**Description of the task**
Please print the full listing below exactly, but not the pictures in it.

····················

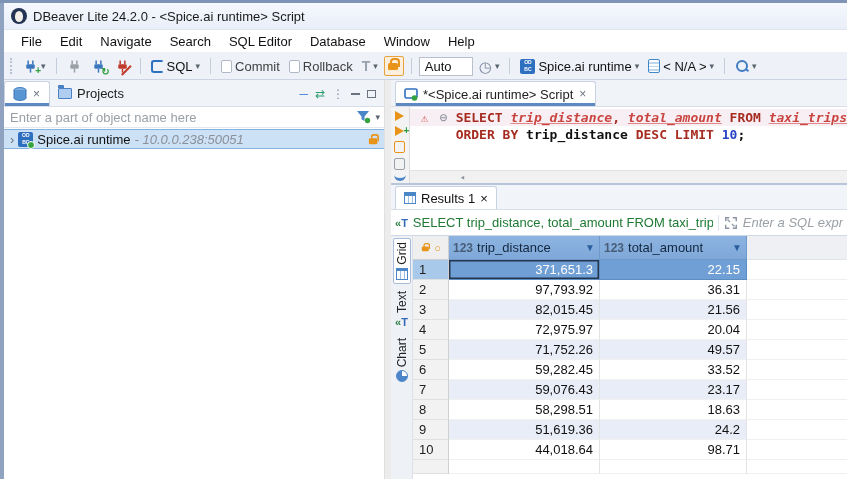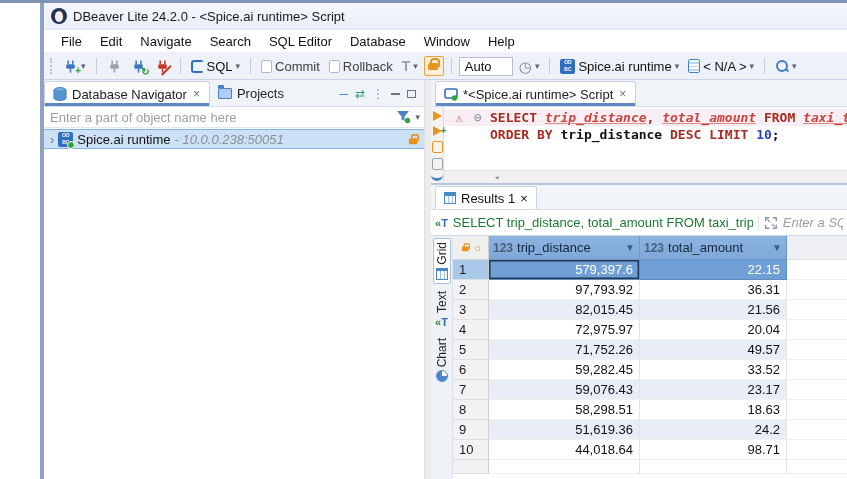--- a/index.html
+++ b/index.html
@@ -1,20 +1,20 @@
 <!DOCTYPE html>
 <html><head>
 <meta charset="utf-8">
 <style>
   * { margin:0; padding:0; box-sizing:border-box; }
   html,body { width:847px; height:479px; overflow:hidden; }
   body { font-family:"Liberation Sans", sans-serif; font-size:13px; color:#111; background:#fff; }
 
   .frame-top { height:3px; background:#7e93b6; }
-  .win { position:relative; height:476px; border-left:4px solid #8fa3c0; display:flex; flex-direction:column;margin-left:40px; }
+  .win { position:relative; height:476px; border-left:4px solid #8fa3c0; display:flex; flex-direction:column; }
 
   
   .titlebar { height:27px; background:linear-gradient(#f5f8fd,#e9eef8); display:flex; align-items:center; padding-left:7px; gap:6px; border-bottom:1px solid #dfe5ef; }
   .beaver { width:16px; height:16px; border-radius:50%; background:#223354; position:relative; flex:0 0 auto; }
   .beaver::after { content:""; position:absolute; left:4px; top:3px; width:8px; height:11px; border-radius:50% 50% 45% 45%; background:#f3efe8; }
   .title-text { color:#1a1a1a; }
 
   
   .menubar { height:23px; background:#fff; display:flex; align-items:center; padding-left:8px; border-bottom:1px solid #eceff4; }
   .menu-item { padding:0 9px; height:100%; display:flex; align-items:center; cursor:default; }
@@ -250,21 +250,20 @@
 
   <div class="main">
 
     <div class="navigator">
       <div class="tabbar">
         <span class="tab active">
           <svg class="db-icon" viewBox="0 0 14 14">
               <ellipse cx="7" cy="3" rx="6" ry="2.4" fill="#7fb2e0" stroke="#3b77bd"></ellipse>
               <path d="M1 3v8c0 1.3 2.7 2.4 6 2.4s6-1.1 6-2.4V3" fill="#5796d2" stroke="#3b77bd"></path>
             </svg>
-          <span>Database Navigator</span>
           <span class="close">×</span>
         </span>
         <span class="tab">
           <span class="folder-icon"></span>
           <span>Projects</span>
         </span>
         <span class="tabbar-spacer"></span>
         <span class="tb-mini-icons">
           <span class="mini" style="color:#3a7bd5">─</span>
           <span class="mini" style="color:#2f9e6e">⇄</span>
@@ -378,21 +377,21 @@
               </div>
               <div class="gh col">
                 <span class="type-badge">123</span>
                 <span>total_amount</span>
                 <span class="col-caret">▼</span>
               </div>
               <div class="gh fill"></div>
 
               <div style="display:contents" class="sel">
                 <div class="gcell gnum sel-n" style="background:#a9c9ea;">1</div>
-                <div class="gcell data focus-cell" style="background:#6f9fd4;color:#fff;box-shadow:inset 0 0 0 1.5px #24364e;">579,397.6</div>
+                <div class="gcell data focus-cell" style="background:#6f9fd4;color:#fff;box-shadow:inset 0 0 0 1.5px #24364e;">371,651.3</div>
                 <div class="gcell data" style="background:#6f9fd4;color:#fff;">22.15</div>
                 <div class="gfill"></div>
               </div>
               <div style="display:contents">
                 <div class="gcell gnum">2</div>
                 <div class="gcell data">97,793.92</div>
                 <div class="gcell data">36.31</div>
                 <div class="gfill"></div>
               </div>
               <div style="display:contents">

····················

**Exercise response**
--- a/index.html
+++ b/index.html
@@ -1,20 +1,20 @@
 <!DOCTYPE html>
 <html><head>
 <meta charset="utf-8">
 <style>
   * { margin:0; padding:0; box-sizing:border-box; }
   html,body { width:847px; height:479px; overflow:hidden; }
   body { font-family:"Liberation Sans", sans-serif; font-size:13px; color:#111; background:#fff; }
 
   .frame-top { height:3px; background:#7e93b6; }
-  .win { position:relative; height:476px; border-left:4px solid #8fa3c0; display:flex; flex-direction:column;margin-left:40px; }
+  .win { position:relative; height:476px; border-left:4px solid #8fa3c0; display:flex; flex-direction:column; }
 
   
   .titlebar { height:27px; background:linear-gradient(#f5f8fd,#e9eef8); display:flex; align-items:center; padding-left:7px; gap:6px; border-bottom:1px solid #dfe5ef; }
   .beaver { width:16px; height:16px; border-radius:50%; background:#223354; position:relative; flex:0 0 auto; }
   .beaver::after { content:""; position:absolute; left:4px; top:3px; width:8px; height:11px; border-radius:50% 50% 45% 45%; background:#f3efe8; }
   .title-text { color:#1a1a1a; }
 
   
   .menubar { height:23px; background:#fff; display:flex; align-items:center; padding-left:8px; border-bottom:1px solid #eceff4; }
   .menu-item { padding:0 9px; height:100%; display:flex; align-items:center; cursor:default; }
@@ -250,21 +250,20 @@
 
   <div class="main">
 
     <div class="navigator">
       <div class="tabbar">
         <span class="tab active">
           <svg class="db-icon" viewBox="0 0 14 14">
               <ellipse cx="7" cy="3" rx="6" ry="2.4" fill="#7fb2e0" stroke="#3b77bd"></ellipse>
               <path d="M1 3v8c0 1.3 2.7 2.4 6 2.4s6-1.1 6-2.4V3" fill="#5796d2" stroke="#3b77bd"></path>
             </svg>
-          <span>Database Navigator</span>
           <span class="close">×</span>
         </span>
         <span class="tab">
           <span class="folder-icon"></span>
           <span>Projects</span>
         </span>
         <span class="tabbar-spacer"></span>
         <span class="tb-mini-icons">
           <span class="mini" style="color:#3a7bd5">─</span>
           <span class="mini" style="color:#2f9e6e">⇄</span>
@@ -378,21 +377,21 @@
               </div>
               <div class="gh col">
                 <span class="type-badge">123</span>
                 <span>total_amount</span>
                 <span class="col-caret">▼</span>
               </div>
               <div class="gh fill"></div>
 
               <div style="display:contents" class="sel">
                 <div class="gcell gnum sel-n" style="background:#a9c9ea;">1</div>
-                <div class="gcell data focus-cell" style="background:#6f9fd4;color:#fff;box-shadow:inset 0 0 0 1.5px #24364e;">579,397.6</div>
+                <div class="gcell data focus-cell" style="background:#6f9fd4;color:#fff;box-shadow:inset 0 0 0 1.5px #24364e;">371,651.3</div>
                 <div class="gcell data" style="background:#6f9fd4;color:#fff;">22.15</div>
                 <div class="gfill"></div>
               </div>
               <div style="display:contents">
                 <div class="gcell gnum">2</div>
                 <div class="gcell data">97,793.92</div>
                 <div class="gcell data">36.31</div>
                 <div class="gfill"></div>
               </div>
               <div style="display:contents">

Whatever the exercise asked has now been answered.